╭─ Exercise data

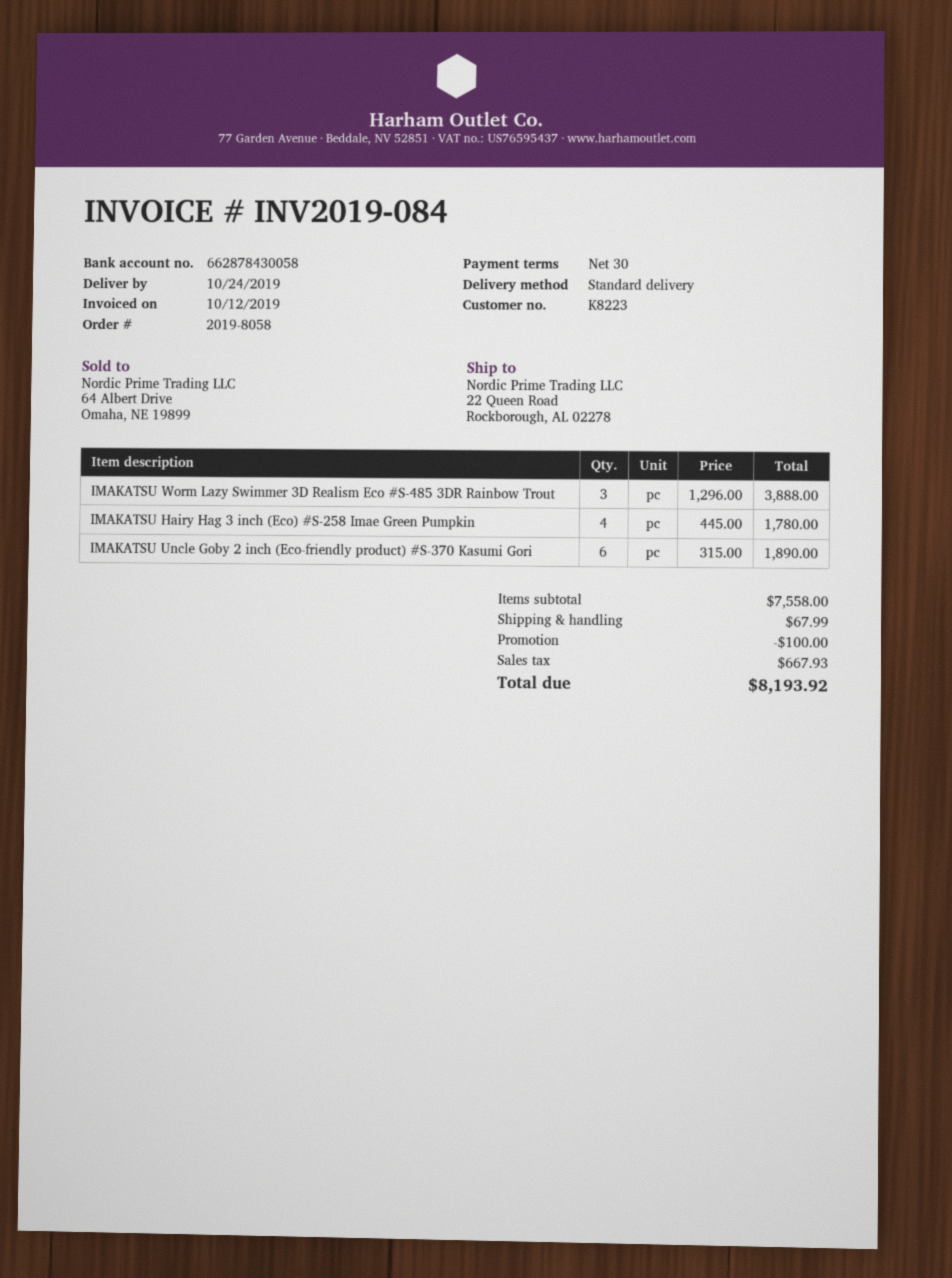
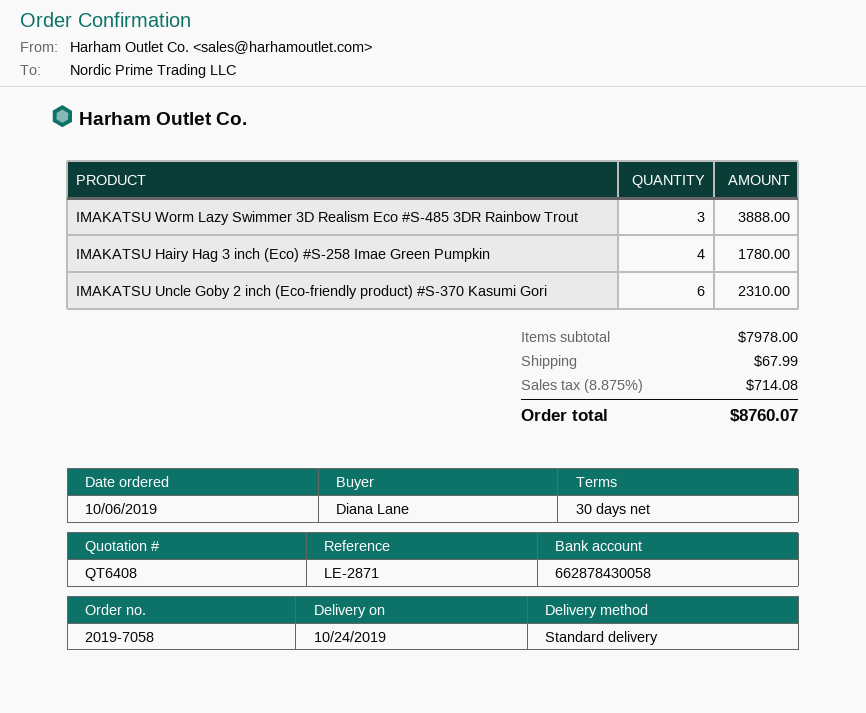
order number: 2019-8058 -> 2019-7058
IMAKATSU Uncle Goby 2 inch (Eco-friendly product) #S-370 Kasumi Gori: 6 for 1890.00 -> 6 for 2310.00
subtotal: 7558.00 -> 7978.00
discount: 100.00 -> none
tax: 667.93 -> 714.08
total: 8193.92 -> 8760.07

╰─

Your answer must be the line that contains "subtotal: 7558.00 -> 7978.00" and every line after it to the end of the records, reproduced exactly.

* Written response:
subtotal: 7558.00 -> 7978.00
discount: 100.00 -> none
tax: 667.93 -> 714.08
total: 8193.92 -> 8760.07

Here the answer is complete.